Açıkça görüldüğü gibi Anayasa’ya göre Türk, bir alt kimlik değildir; Türk’ü alt kimlik saymak ve yanına Kürt, Çerkez, Gürcü vb. alt kimlikler koymak, üçüncü maddeye göre “bölünmez bir bütün olan” “millet” i bölmektir. Tayyip Erdoğan, yukarıdaki ifadesiyle Anayasa’nın üçüncü maddesini ihlal etmiş ve Anayasa suçu işlemiştir. Anayasa’nın 68. maddesinin 4. fıkrasına göre “Siyasî partilerin tüzük ve programları ile eylemleri, devletin bağımsızlığına, ülkesi ve milletiyle bölünmez bütünlüğüne” aykırı olamaz. 69. maddeye göre “Bir siyasî partinin tüzüğü ve programının 68’inci maddenin dördüncü fıkrası hükümlerine aykırı bulunması halinde temelli kapatma kararı verilir.” “Bir siyasî partinin 68’inci maddenin dördüncü fıkrası hükümlerine aykırı eylemlerinden ötürü temelli kapatılmasına, ancak, onun bu nitelikteki fiillerin işlendiği bir odak haline geldiğinin Anayasa Mahkemesi’nce tespit edilmesi halinde karar verilir. (Ek cümle: 3.10.2001-4709/25 md.) Bir siyasî parti, bu nitelikteki fiiller o partinin üyelerince yoğun bir şekilde işlendiği ve bu durum o partinin büyük kongre veya genel başkan veya merkez karar veya yönetim organları veya Türkiye Büyük Millet Meclisi’ndeki grup genel kurulu veya grup yönetim kurulunca zımnen veya açıkça benimsendiği, yahut bu fiiller doğrudan doğruya anılan parti organlarınca kararlılık içinde işlendiği takdirde, söz konusu fiillerin odağı haline gelmiş sayılır.”

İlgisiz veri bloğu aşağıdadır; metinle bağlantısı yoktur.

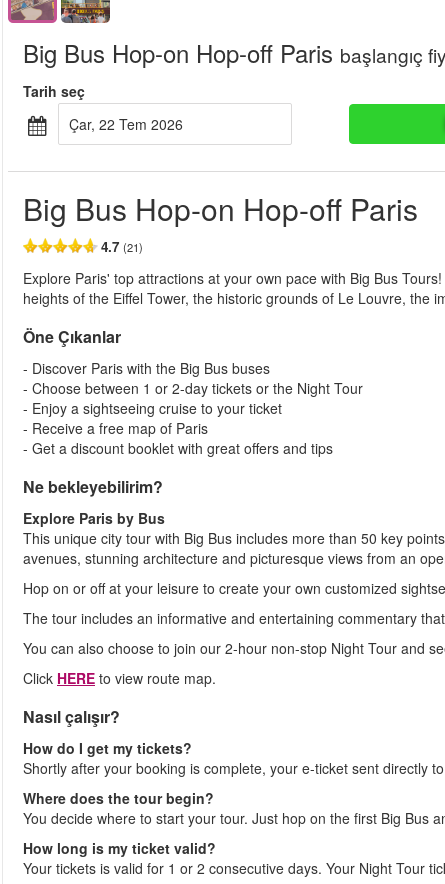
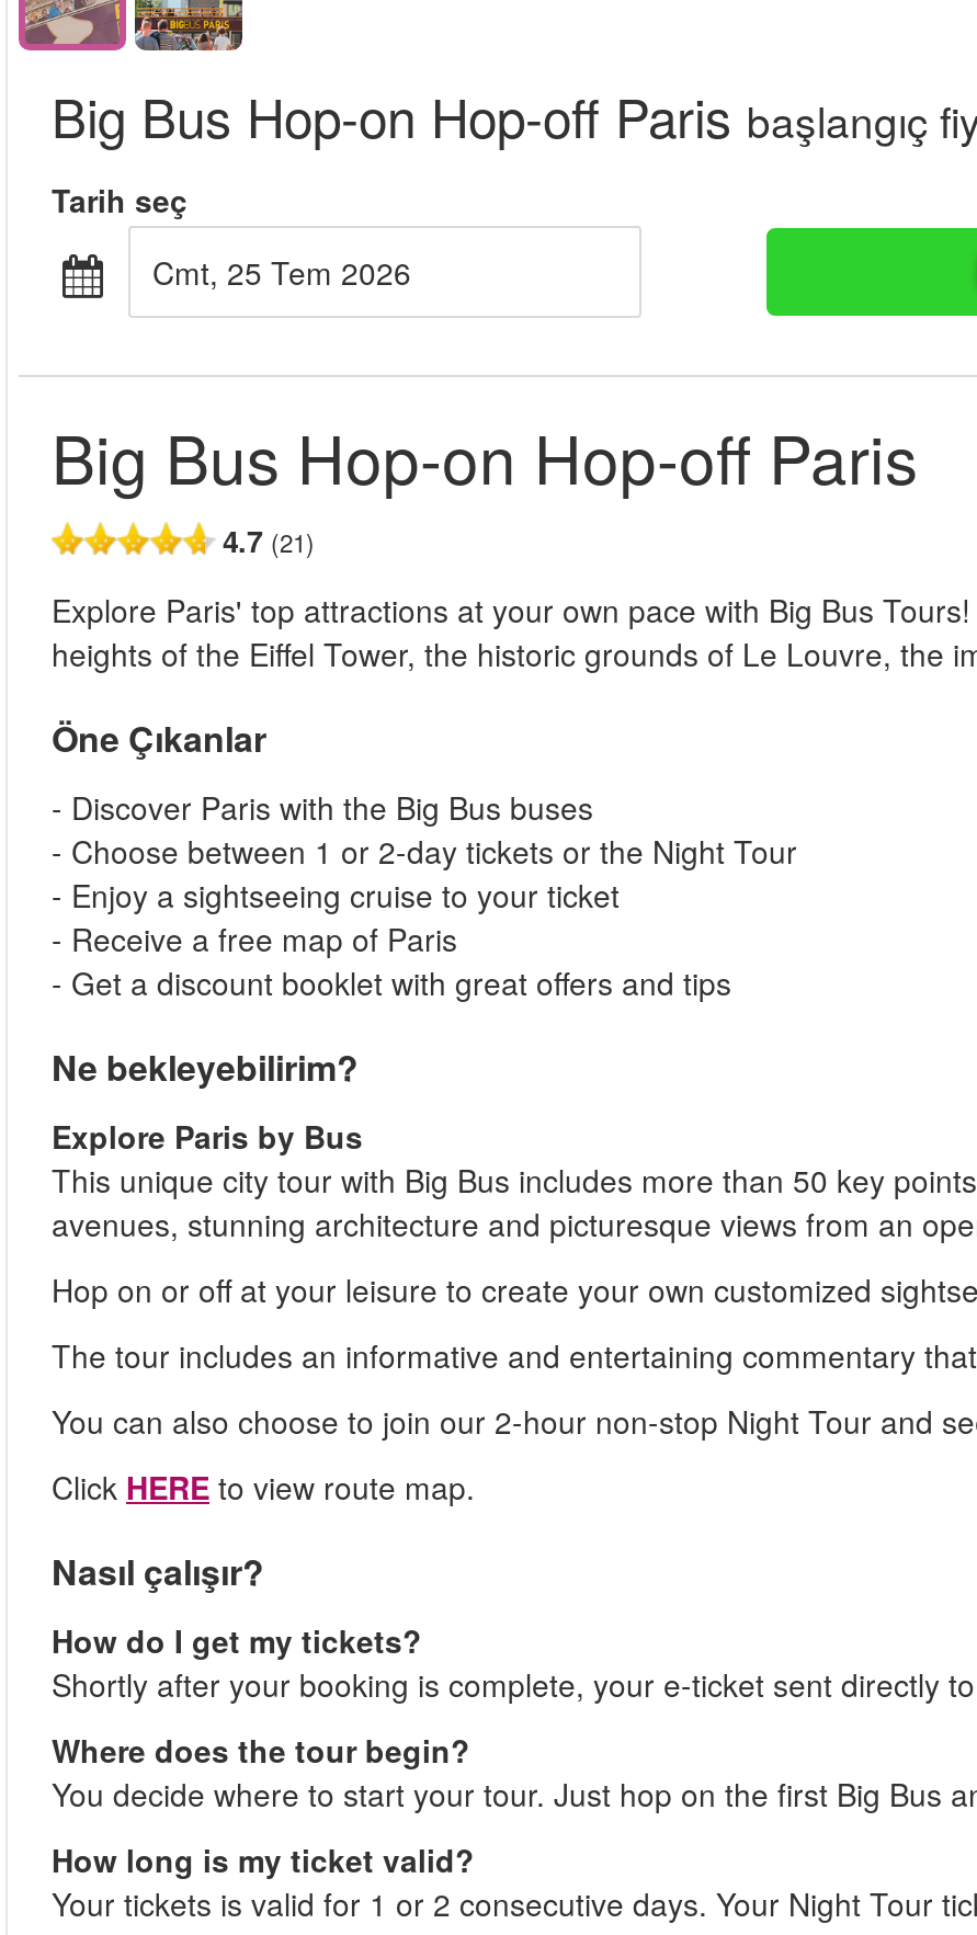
[79,114,183,134] Çar, 22 Tem 2026 -> [174,250,411,294] Cmt, 25 Tem 2026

“Milletin bölünmez bütünlüğüne” “aykırı eylem”, AKP “genel başkan”ı tarafından “açıkça benimsen” miştir. AKP Genel Başkanı bunu ilk defa söylemiyor. Dolayısıyla “fiil” “kararlılık içinde” işlenmektedir. O halde AKP, “milletin bölünmez bütünlüğüne” aykırı bir eylemin “odağı haline gelmiş” tir. Yargıtay Cumhuriyet Başsavcısı, AKP’nin kapatılması için hemen dava açmalıdır.

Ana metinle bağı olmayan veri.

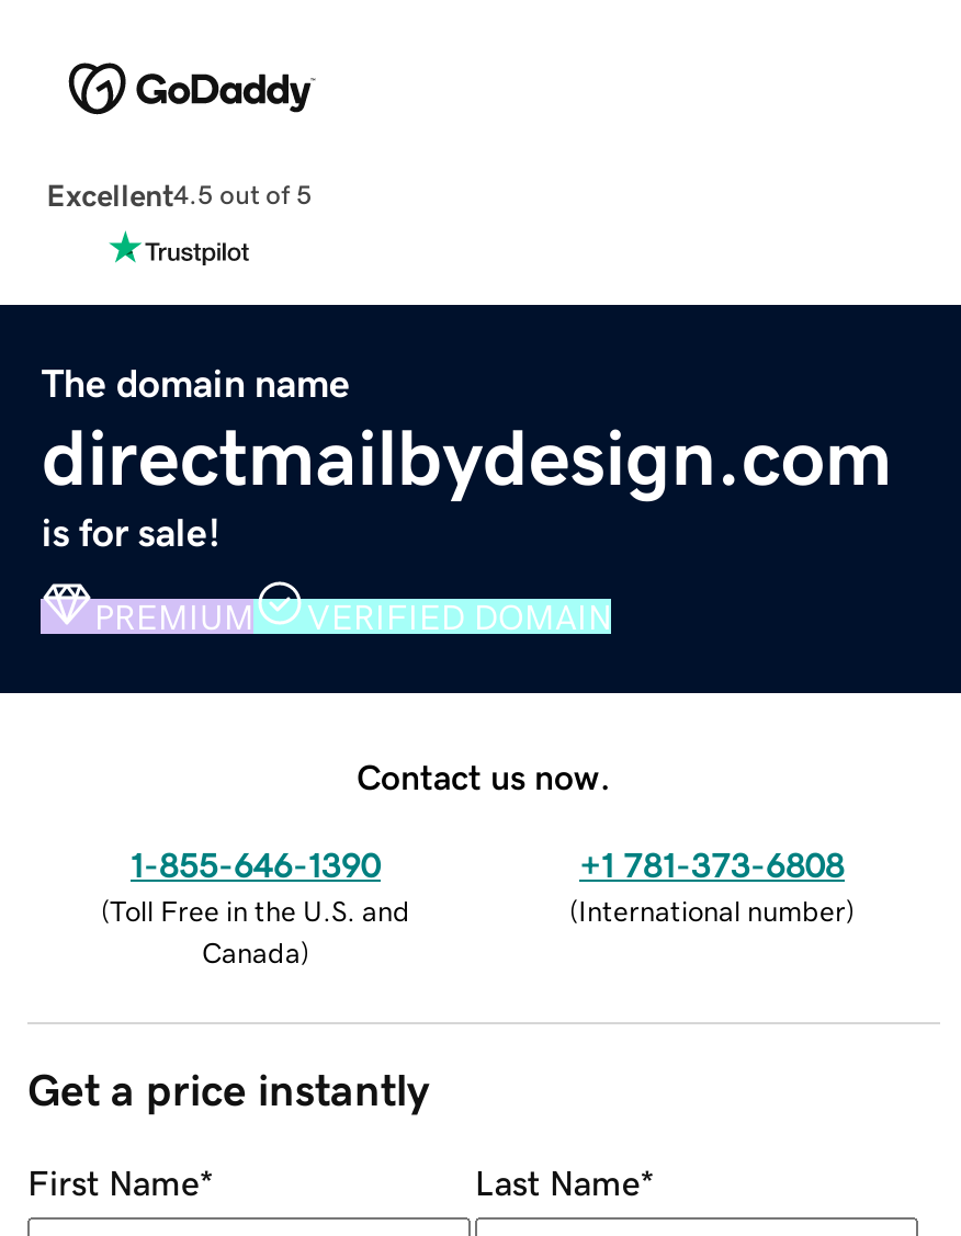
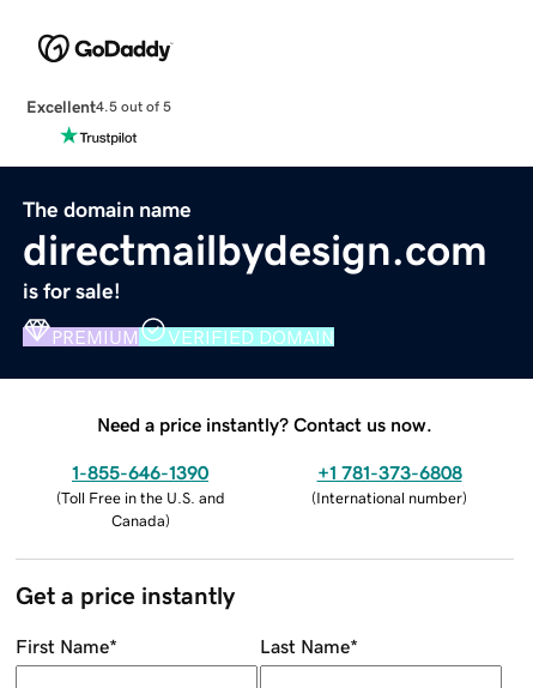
[357,758,611,793] Contact us now. -> [97,414,432,433] Need a price instantly? Contact us now.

Tekrar ediyorum; AKP Genel Başkanı Anayasa suçu işlemiştir. Bölücü terör örgütünün istediği de milletin bölünmesidir. Onlar da Türkiye’nin Türk ve Kürtlerin ortak devleti olması gerektiğini ileri sürüyorlar. AKP Genel Başkanı da Türk ve Kürt alt kimliğinden bahsediyor. Sonra da ordumuz Türk milletinin bütünlüğü için Güneydoğu’da savaşıyor; askerlerimiz şehit düşüyor. Türkiye’nin başbakanlık koltuğunda oturan AKP Genel Başkanı Tayyip Erdoğan, Türk milletinin bölünmez bütünlüğüne aykırı eylemde bulunarak Anayasa suçu işliyor ve biz meçhul bir terörden bahsediyoruz. Türkiye’nin bundan başka gündemi olamaz. Anayasa çalışıncaya, Cumhuriyet Başsavcısı harekete geçinceye kadar her milletvekili kürsüde bunu konuşmalıdır. Bunu konuşmalısınız; çünkü “vatanın ve milletin bölünmez bütünlüğünü” koruyacağınıza; “Anayasaya sadakatten” ayrılmayacağınıza “büyük Türk milleti önünde” namusunuz ve şerefiniz üzerine yemin ettiniz.